“THE GREATEST SHOWMAN” — 2½ stars — Hugh Jackman, Michelle Williams, Zac Efron, Zendaya, Rebecca Ferguson; PG (thematic elements including a brawl); in general release
It makes perfect sense to turn the life story of P.T. Barnum into a lavish musical with songs, dance numbers and all sorts of colorful visual stimulation. At the same time, the genre has a way of leaving Barnum’s complex and conflicted story feeling oversimplified.
Michael Gracey’s “The Greatest Showman” opens with Barnum’s near-destitute childhood as the son of a tailor (Will Swenson, "The Singles Ward"). His father’s primary client is a wealthy man named Mr. Hallett (Fred Lehne), and right away Barnum (Ellis Rubin) has an eye for Hallett's daughter Charity (Skylar Dunn).

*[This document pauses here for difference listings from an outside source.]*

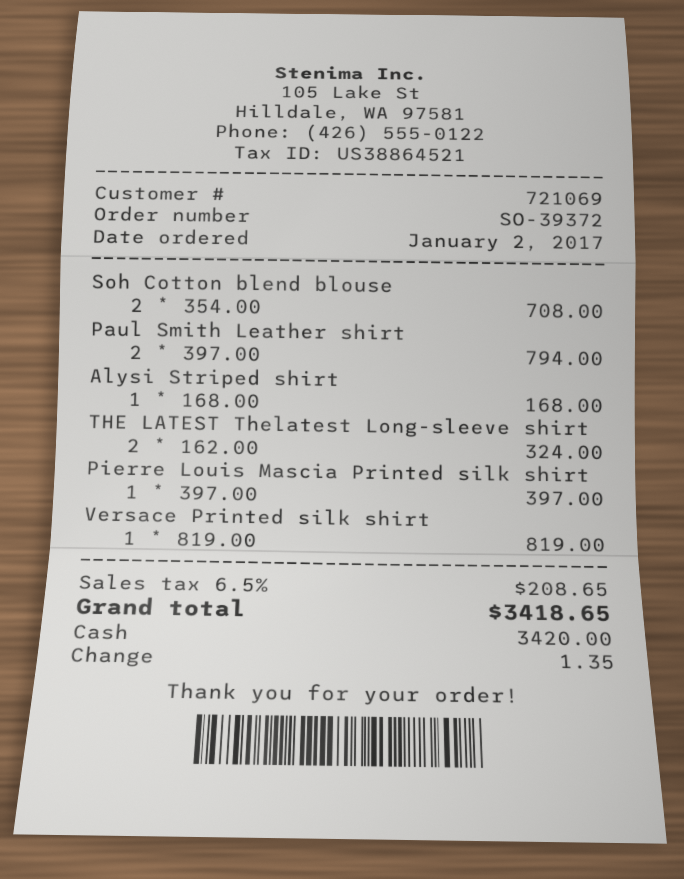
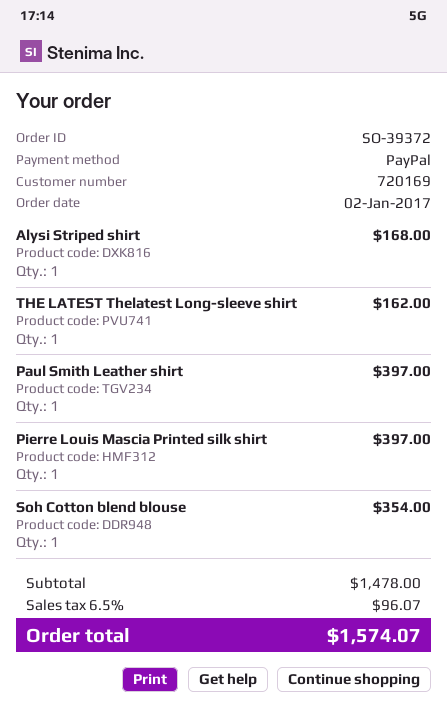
customer number: 721069 -> 720169
payment method: cash -> PayPal
Soh Cotton blend blouse: 2 for 708.00 -> 1 for 354.00
Paul Smith Leather shirt: 2 for 794.00 -> 1 for 397.00
THE LATEST Thelatest Long-sleeve shirt: 2 for 324.00 -> 1 for 162.00
Versace Printed silk shirt: 1 for 819.00 -> none
tax: 6.5% = 208.65 -> 6.5% = 96.07
total: 3418.65 -> 1574.07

Naturally, Hallett doesn’t approve, but one time-traveling montage later, Barnum and Charity — played as adults by Hugh Jackman and Michelle Williams — are about to run away to New York City together to chase their dreams.
Initially, those dreams take the form of a museum, opened on a leap of faith after Barnum’s straight job bottoms out. Business is slow until he feels inspired to fill his museum with society’s outcasts — a singing bearded lady (Lettie Lutz), a little person (Sam Humphrey), an African-American acrobat named Anne Wheeler (Zendaya) and so on.
People soon start flocking to the freak show, and negative publicity from snooty critics such as James Gordon Bennett (Paul Sparks) only helps business. To boost his credibility, Barnum teams up with a successful and wealthy playwright named Phillip Carlyle (Zac Efron), and he eventually sets his sights on the celebrated European opera singer Jenny Lind (Rebecca Ferguson) as his key to legitimacy.
It’s pretty obvious where things are going. Barnum’s quest for social acceptance leads him to ignore the performers who got his efforts off the ground, and his association with Lind eventually strains his marriage. Will Barnum mend his ways? Will the performers win the respect of the masses? One thing is for sure: Everyone will sing and dance their way to the final credits.
On its surface, “Greatest Showman” is a fairly routine story about chasing your dreams and overcoming adversity. If you go in looking for some decent musical numbers and a showy pick-me-up, you’ll probably come away satisfied.
The trouble is when you start paying closer attention to how “Greatest Showman,” like so many productions these days, attempts to interpret a past era through the values and perspective of a contemporary lens. Whether you enjoy watching 19th-century characters dance and perform to 21st-century pop stylings is a mere matter of personal taste, but Gracey seems to want to twist a past era to fit the attitudes of modern times, and sometimes the results just feel off.
The center of this effort is Barnum, whose effort to use the shock value of his performers to make money is difficult to see as anything aside from simple exploitation. “Greatest Showman” takes pains to spin this effort in the best way possible, but it’s a tough sell.
For many audiences, “Greatest Showman” will be evaluated by different criteria, since its music comes from some of the same people behind last year’s Christmas musical event, “La La Land.” The short answer is no, “Greatest Showman” is not as good as “La La Land.” It’s good enough to make for an entertaining musical, and it’s trying very hard to sell a powerful message, but for all its merits, “The Greatest Showman’s” different pieces don’t fit together quite so well.
“The Greatest Showman” is rated PG for thematic elements including a brawl; running time: 105 minutes.